In the wake of the Enron Scandal and the collapse of Arthur
Andersen, in addition to a massive reputational breakdown of the wider audit
industry, the term ‘too
few to fail’ was put forward as a suggestion for why the industry could
simply carry on with their business once the news cycle has turned elsewhere. In
the last year, these suggestions have
been repeated, with there being an increased focus on the ever-reducing
level of competition within the audit industry. These claims have only
intensified on the back of recent public failures, with PwC recently being
fined a ‘record’
amount by the Financial Reporting Council (£6.5 million) for its role in the
collapse of BHS, and with KPMG being singled
out today in an FRC report. Though the FRC is clear that all of the ‘Big
Four’ audit companies ‘feasted’ on Carillion as it delved ever more into crisis,
the report singled out KPMG, noting that there had been an ‘unacceptable
deterioration’ in the quality of KPMG’s work in particular. This comes just a
week after KPMG was fined £3 million for its ‘misconduct’
when auditing the insurance software company Quindell. Predictably, this has
led to a number of calls to act against the auditors, with MPs calling for
PricewaterhouseCoopers to be investigated
further over its role in the auditing of Sir Philip Green’s business empire.
Some MPs have gone further, arguing that the ‘Big Four’ should be ‘broken
up’. The MPs report on the collapse of Carillion assessed the situation
with the ‘Big Four’ and found that, despite a number of initiatives to reduce
the competition-related issues, there has been little to no development in that
area. The report suggests that there some potential resolutions to this issue,
including breaking the industry up, regular rotation of auditors and contract
tendering, and also the division of audit and non-audit services. The report
ends with the statement that ‘it is time for a radically different approach’,
but what does that mean?
The first thing to note is that the audit industry is very
much similar to the credit rating industry, which is this author’s specialism
(as many regular readers will know). The reason that they are similar is not
because of the services they provide, but because they are oligopolies, and that must be
the starting point for any discussion. Unfortunately, the word ‘oligopoly’ was
only mentioned six times in this extensive report, with the very concept of an
oligopoly not being addressed. To understand this further, it is worth looking
at the calls of the report and assessing them against the study of oligopolies.

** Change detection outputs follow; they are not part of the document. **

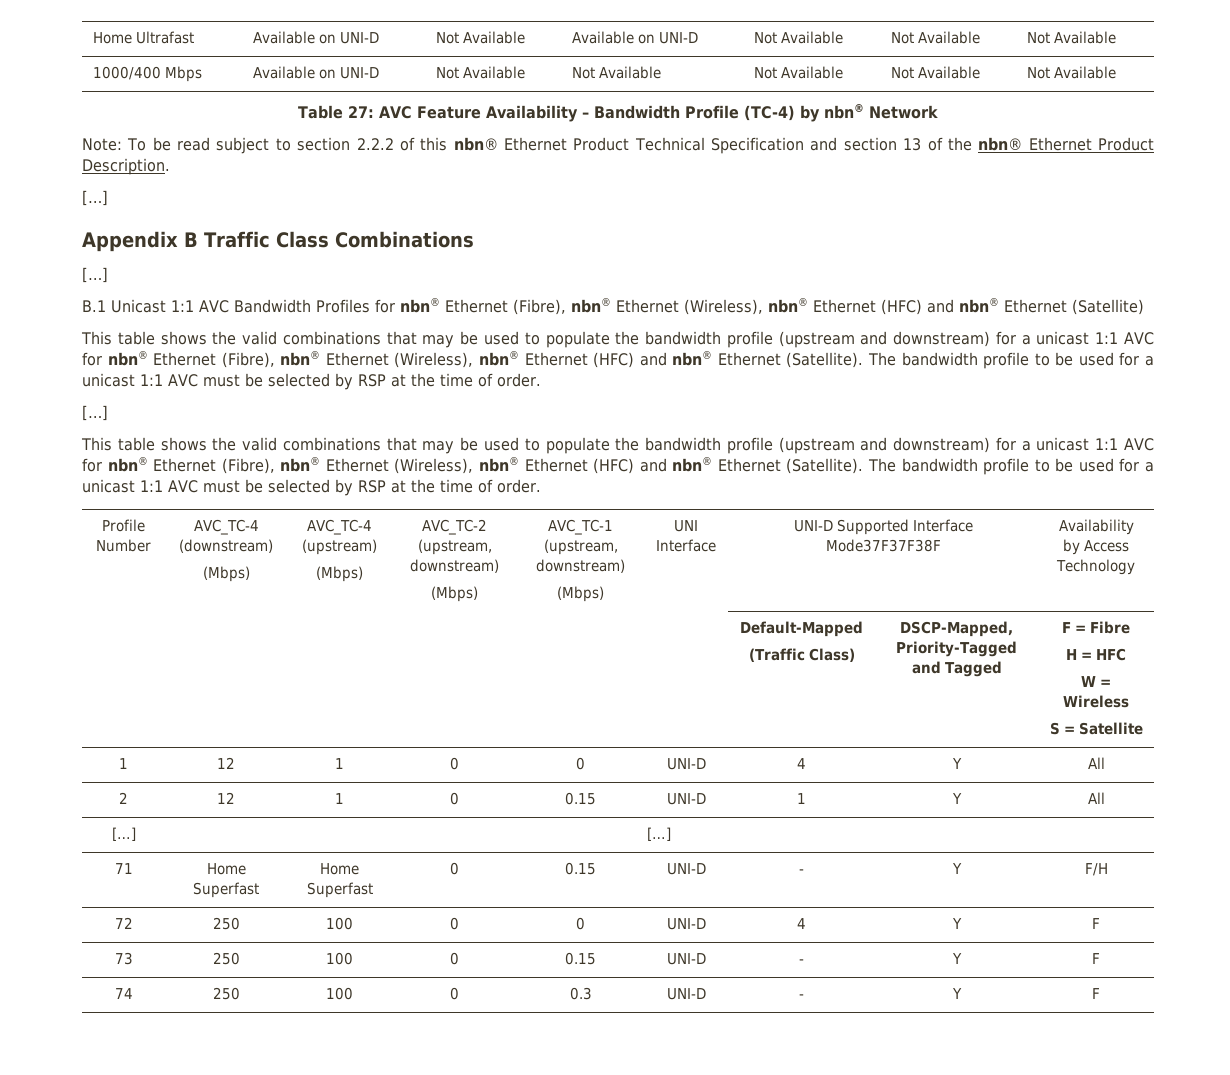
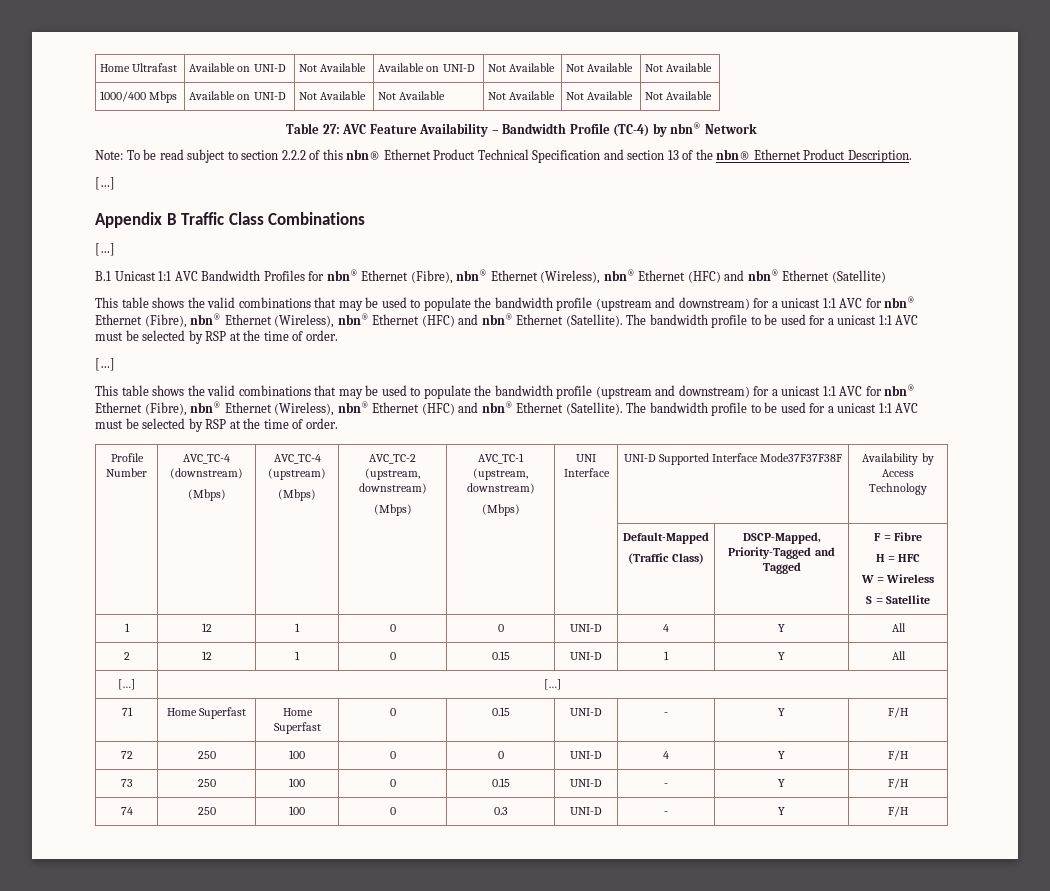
- 72 | 250 | 100 | 0 | 0 | UNI-D | 4 | Y | F
+ 72 | 250 | 100 | 0 | 0 | UNI-D | 4 | Y | F/H
- 73 | 250 | 100 | 0 | 0.15 | UNI-D | - | Y | F
+ 73 | 250 | 100 | 0 | 0.15 | UNI-D | - | Y | F/H
- 74 | 250 | 100 | 0 | 0.3 | UNI-D | - | Y | F
+ 74 | 250 | 100 | 0 | 0.3 | UNI-D | - | Y | F/H

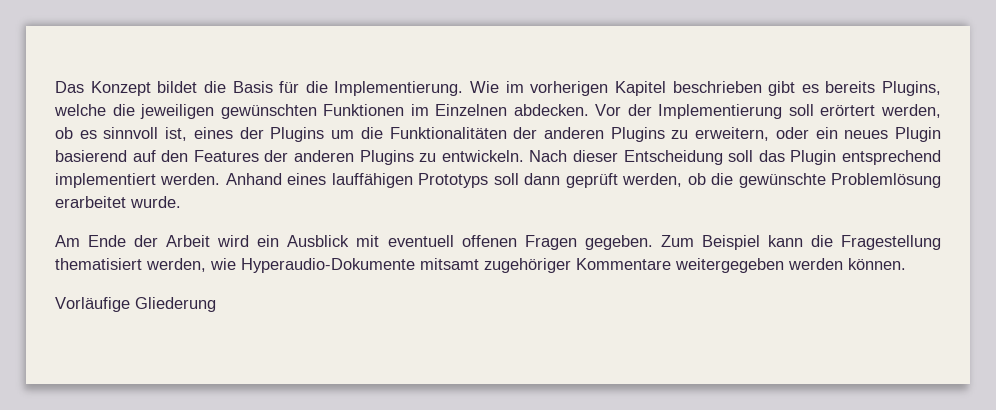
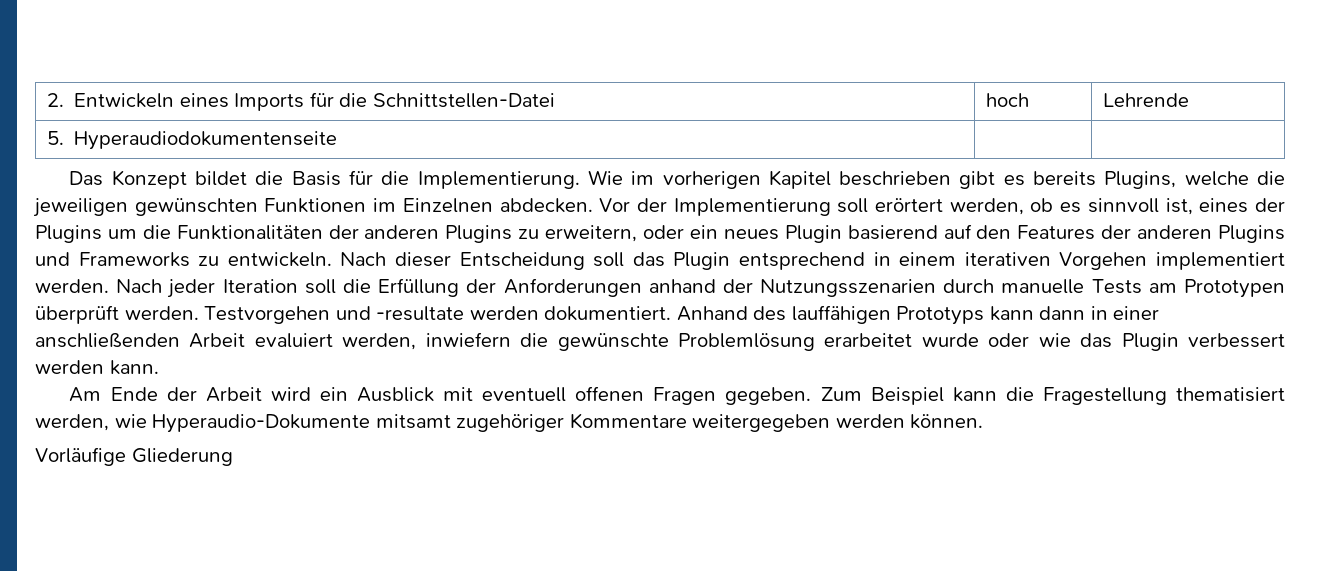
+ 2. Entwickeln eines Imports für die Schnittstellen-Datei | hoch | Lehrende
+ 5. Hyperaudiodokumentenseite | |
- Vor der Implementierung soll erörtert werden, ob es sinnvoll ist, eines der Plugins um die Funktionalitäten der anderen Plugins zu erweitern, oder ein neues Plugin basierend auf den Features der anderen Plugins zu entwickeln.
+ Vor der Implementierung soll erörtert werden, ob es sinnvoll ist, eines der Plugins um die Funktionalitäten der anderen Plugins zu erweitern, oder ein neues Plugin basierend auf den Features der anderen Plugins und Frameworks zu entwickeln.
- Nach dieser Entscheidung soll das Plugin entsprechend implementiert werden. Anhand eines lauffähigen Prototyps soll dann geprüft werden, ob die gewünschte Problemlösung erarbeitet wurde.
+ Nach dieser Entscheidung soll das Plugin entsprechend in einem iterativen Vorgehen implementiert werden. Nach jeder Iteration soll die Erfüllung der Anforderungen anhand der Nutzungsszenarien durch manuelle Tests am Prototypen überprüft werden. Testvorgehen und -resultate werden dokumentiert. Anhand des lauffähigen Prototyps kann dann in einer anschließenden Arbeit evaluiert werden, inwiefern die gewünschte Problemlösung erarbeitet wurde oder wie das Plugin verbessert werden kann.

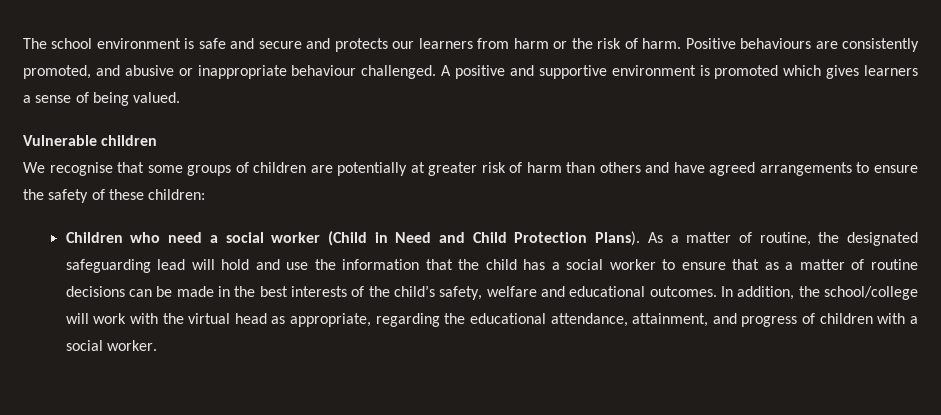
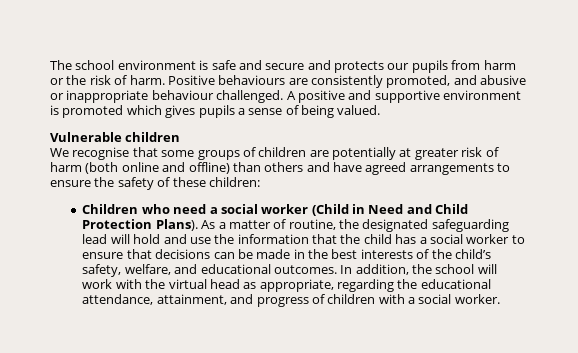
- The school environment is safe and secure and protects our learners from harm or the risk of harm.
+ The school environment is safe and secure and protects our pupils from harm or the risk of harm.
- A positive and supportive environment is promoted which gives learners a sense of being valued.
+ A positive and supportive environment is promoted which gives pupils a sense of being valued.
- We recognise that some groups of children are potentially at greater risk of harm than others and have agreed arrangements to ensure the safety of these children:
+ We recognise that some groups of children are potentially at greater risk of harm (both online and offline) than others and have agreed arrangements to ensure the safety of these children:
- As a matter of routine, the designated safeguarding lead will hold and use the information that the child has a social worker to ensure that as a matter of routine decisions can be made in the best interests of the child’s safety, welfare and educational outcomes.
+ As a matter of routine, the designated safeguarding lead will hold and use the information that the child has a social worker to ensure that decisions can be made in the best interests of the child’s safety, welfare, and educational outcomes.
- In addition, the school/college will work with the virtual head as appropriate, regarding the educational attendance, attainment, and progress of children with a social worker.
+ In addition, the school will work with the virtual head as appropriate, regarding the educational attendance, attainment, and progress of children with a social worker.

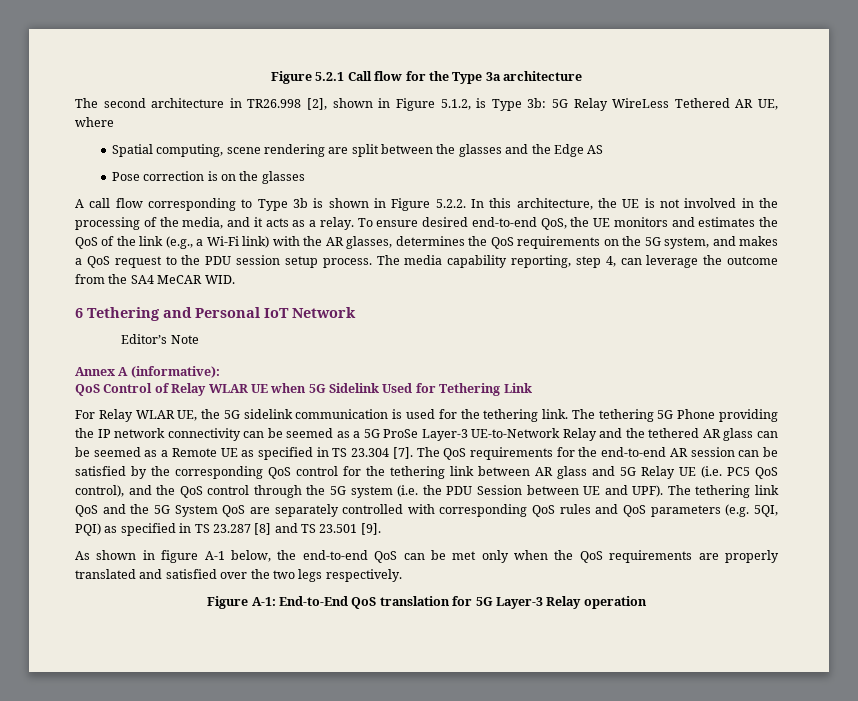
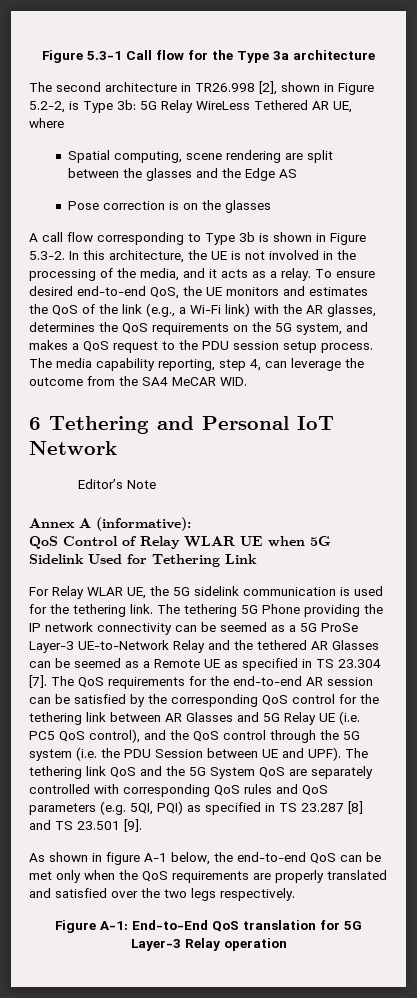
- Figure 5.2.1 Call flow for the Type 3a architecture
+ Figure 5.3-1 Call flow for the Type 3a architecture
- The second architecture in TR26.998 [2], shown in Figure 5.1.2, is Type 3b: 5G Relay WireLess Tethered AR UE, where
+ The second architecture in TR26.998 [2], shown in Figure 5.2-2, is Type 3b: 5G Relay WireLess Tethered AR UE, where
- A call flow corresponding to Type 3b is shown in Figure 5.2.2. In this architecture, the UE is not involved in the processing of the media, and it acts as a relay.
+ A call flow corresponding to Type 3b is shown in Figure 5.3-2. In this architecture, the UE is not involved in the processing of the media, and it acts as a relay.
- The tethering 5G Phone providing the IP network connectivity can be seemed as a 5G ProSe Layer-3 UE-to-Network Relay and the tethered AR glass can be seemed as a Remote UE as specified in TS 23.304 [7].
+ The tethering 5G Phone providing the IP network connectivity can be seemed as a 5G ProSe Layer-3 UE-to-Network Relay and the tethered AR Glasses can be seemed as a Remote UE as specified in TS 23.304 [7].
- The QoS requirements for the end-to-end AR session can be satisfied by the corresponding QoS control for the tethering link between AR glass and 5G Relay UE (i.e. PC5 QoS control), and the QoS control through the 5G system (i.e. the PDU Session between UE and UPF).
+ The QoS requirements for the end-to-end AR session can be satisfied by the corresponding QoS control for the tethering link between AR Glasses and 5G Relay UE (i.e. PC5 QoS control), and the QoS control through the 5G system (i.e. the PDU Session between UE and UPF).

I would urge anyone interested in this topic to read Corporate
Power, Oligopolies, and the Crisis of the State by Professor Luis
Suarez-Villa; within the literature today, it is perhaps the closest account of
the realities of the oligopolistic structure in relation to finance and its
effect upon society (many others look at oligopolies, but from an economic
perspective). So, with regards to the calls of the MPs report, let us start
with the regular rotation of auditors and the tendering of contracts.
Rotation
The suggestion is that fee-paying companies – let us not
forget, companies pay for their audits, not the investors who need them –
should not be able to persist with any one auditor for a period of time, for
the purpose of reducing the bind that can be created by this which may lead to
inefficiencies and malpractice. However, in the UK in 2014, rules were
established so that FTSE 350 companies must put their contracts out to tender
(i.e. rotate auditors) at least every ten years. This sounds like a positive
endeavour. Yet, the report confirms that in 2016, the ‘Big Four’ ‘audited 99%
of the FTSE 100 and 97% of the FTSE 250’. So, the rules have enforced change,
but have in no way affected the oligopoly.
Breaking up the Oligopoly
The second suggestion of the report is to break up the ‘big
four’. This would be done by simply breaking the large audit firms up into more
audit firms, which would theoretically break the stranglehold of the oligopoly
and simultaneously promote competition. However, the question then who says
that is required or desired by the market participants? Here in Financial Regulation Matters it is often
stated that the public should be perhaps the dominant consideration in
financial matters, as they are the ones who pick up the pieces when things
inevitably explode, but in reality the public are not considered. The
consideration is for the companies who need to be audited to attract investment,
and for investors who must have their capital flows undisturbed as much as
possible. Even a cursory glance at the interests of these two parties confirms
that neither wants more auditors
(more on this shortly).
Division
Interestingly, this author’s new
book on the credit rating agencies makes exactly this same argument for the
CRAs, but there are a number of caveats. The suggestion is that because the ‘big
four’ have two particular streams to their business – audit and ‘non-audit’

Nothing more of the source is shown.